Let op: gezien de maatschappelijke belangstelling zijn er ook veel vakbonden die aan de haal gaan met hybride werken. Indien er een cao van toepassing is binnen de onderneming is het daarom altijd goed éérst de tekst van de cao te raadplegen. Mogelijk is daar al een en ander over hybride werken bepaald. Is de aangelegenheid al in de cao geregeld, dan is er geen instemming van de ondernemingsraad of personeelsvertegenwoordiging vereist.
Adviesrecht
Het kan ook zo zijn dat de ondernemingsraad of personeelsvertegenwoordiging op grond van artikel 25 Wor een adviesrecht heeft bij keuzes die de werkgever wil maken over hybride werken. Een bedrijf dat zijn kantoren sluit om iedereen thuis te laten werken, zal hiervoor zeker advies moeten vragen aan de OR. Datzelfde geldt ook voor een reorganisatie of inkrimping van werkplekken die samenhangt met de thuiswerkregeling.

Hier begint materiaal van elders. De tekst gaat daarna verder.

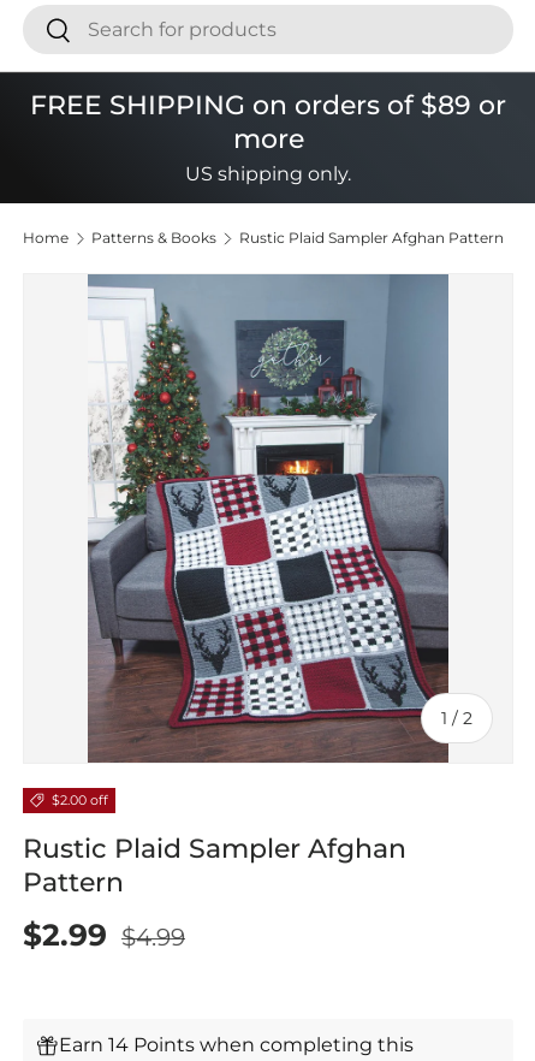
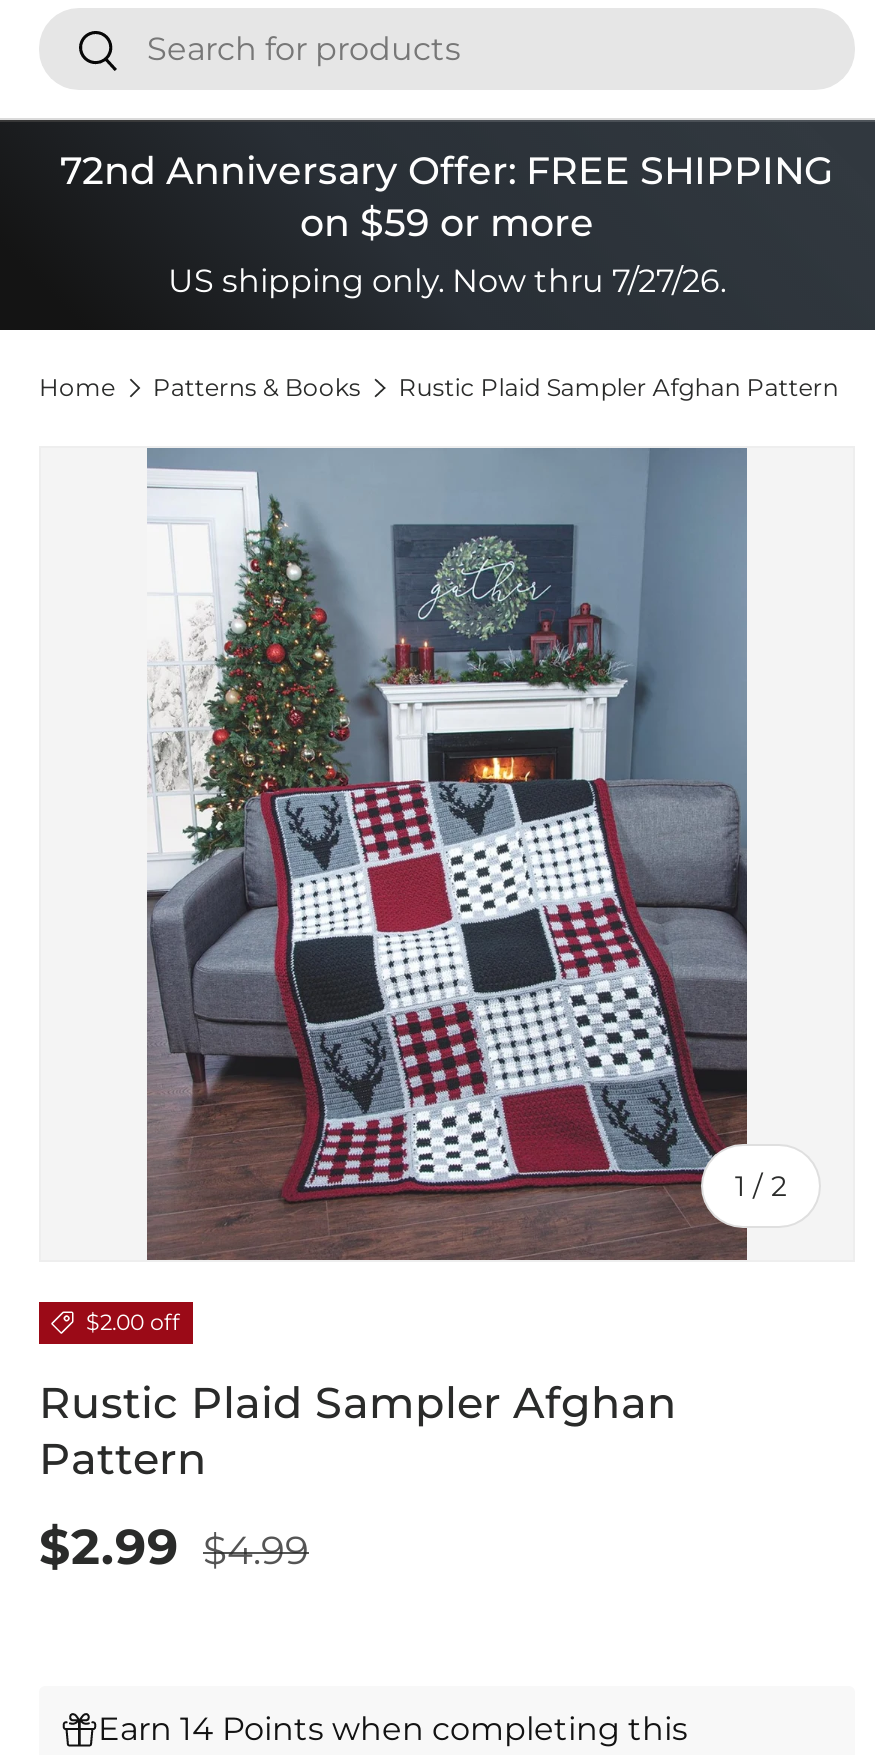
[30,89,506,186] FREE SHIPPING on orders of $89 or | more | US shipping only. -> [60,148,834,300] 72nd Anniversary Offer: FREE SHIPPING | on $59 or more | US shipping only. Now thru 7/27/26.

Maar ook op het eerste oog minder ingrijpende zaken zoals het invoeren of wijzigen van een technologische voorziening kunnen adviesplichtig zijn.
Ook hier geldt weer dat de ondernemingsraad of personeelsvertegenwoordiging in een zo vroeg mogelijk stadium moet worden betrokken, zodat er nog een wezenlijke invloed kan worden uitgeoefend op het te nemen besluit. Anders dan bij de instemmingsplicht kan je als werkgever afwijken van het advies van de ondernemingsraad. Daarbij moet wel duidelijk worden gemotiveerd waarom er van het advies wordt afgeweken.
Afwijken van de wet
Soms is het mogelijk om van wettelijke regelingen af te wijken bij cao, of na toestemming van het medezeggenschapsorgaan bij de werkgever.
De wet flexibel werken kent nu al dergelijke afwijkingsmogelijkheden van de wettelijke regeling bij cao. Als er geen cao is of wanneer er in de cao niets is geregeld, kunnen er over de plek waar mag/moet worden gewerkt ook na invoering van de wijzigingen in de wet flexibel werken, van de wet afwijkende afspraken gemaakt worden met de ondernemingsraad of de personeelsvertegenwoordiging.
Conclusie
Al met al is het verstandig om in een vroeg stadium oog te hebben voor de eventuele medezeggenschapsaspecten van deze nieuwe wet. Medezeggenschap zal bij de implementatie van een hybride-werkregeling vermoedelijk vaak een rol gaan spelen.
We gaan zien of de wet ook door de Eerste Kamer komt. We houden u op de hoogte!